▸ **Task**
What must be handed in is the entire listing, exactly as written, with no pictures.

▸ **Data excerpts**
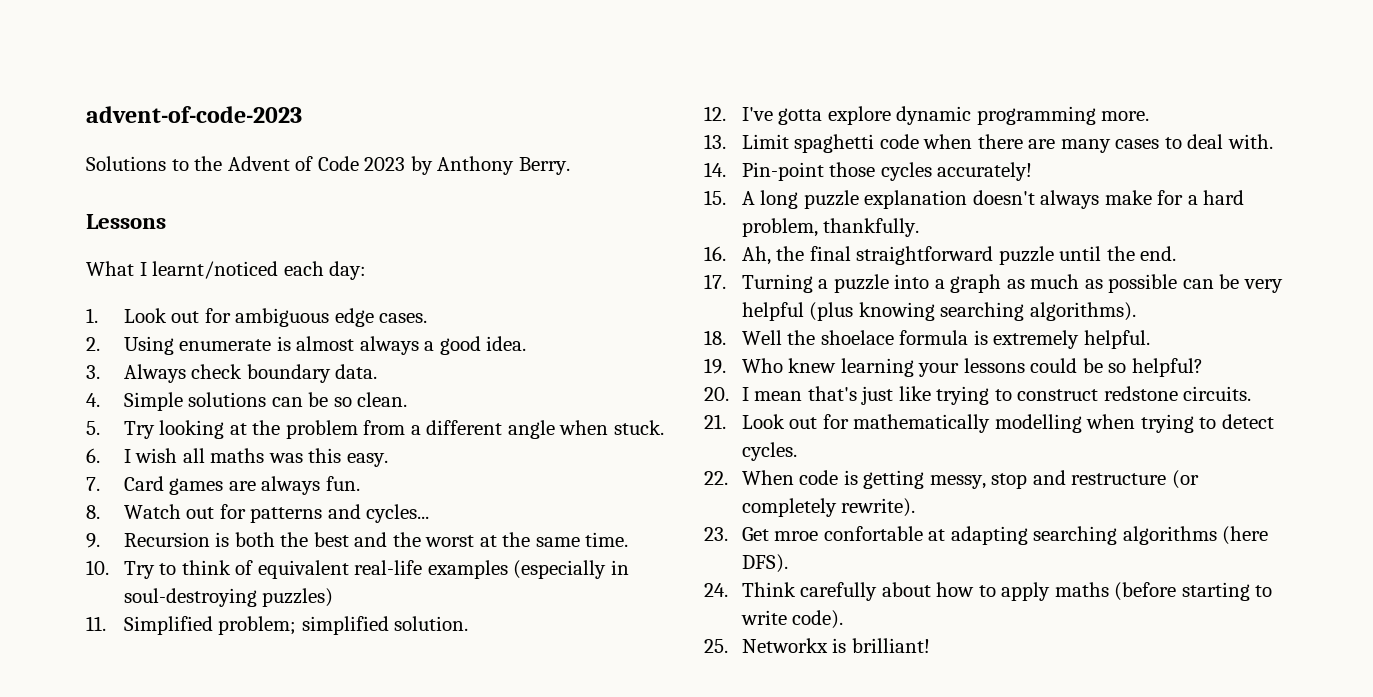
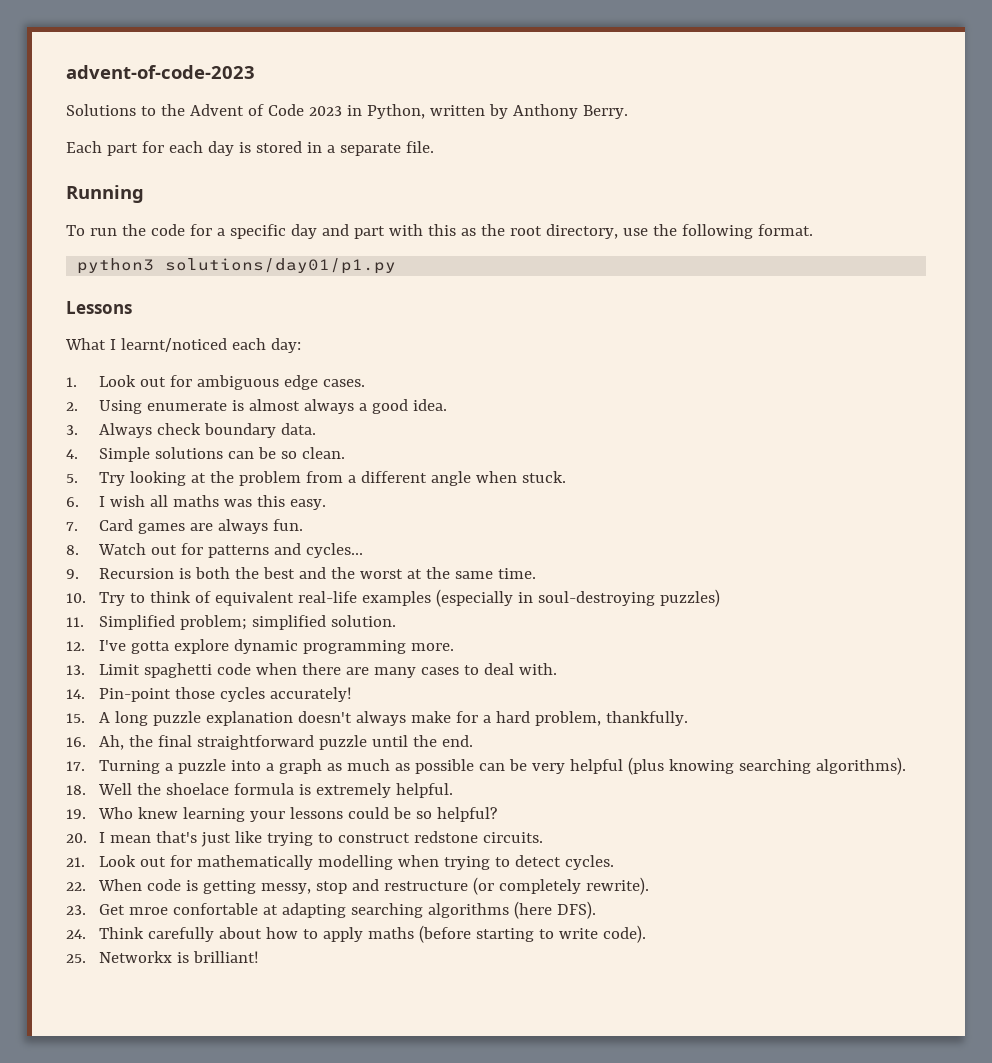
- Solutions to the Advent of Code 2023 by Anthony Berry.
+ Solutions to the Advent of Code 2023 in Python, written by Anthony Berry.
+ Each part for each day is stored in a separate file.
+ Running
+ To run the code for a specific day and part with this as the root directory, use the following format.
+ python3 solutions/day01/p1.py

▸ **Your solution**
- Solutions to the Advent of Code 2023 by Anthony Berry.
+ Solutions to the Advent of Code 2023 in Python, written by Anthony Berry.
+ Each part for each day is stored in a separate file.
+ Running
+ To run the code for a specific day and part with this as the root directory, use the following format.
+ python3 solutions/day01/p1.py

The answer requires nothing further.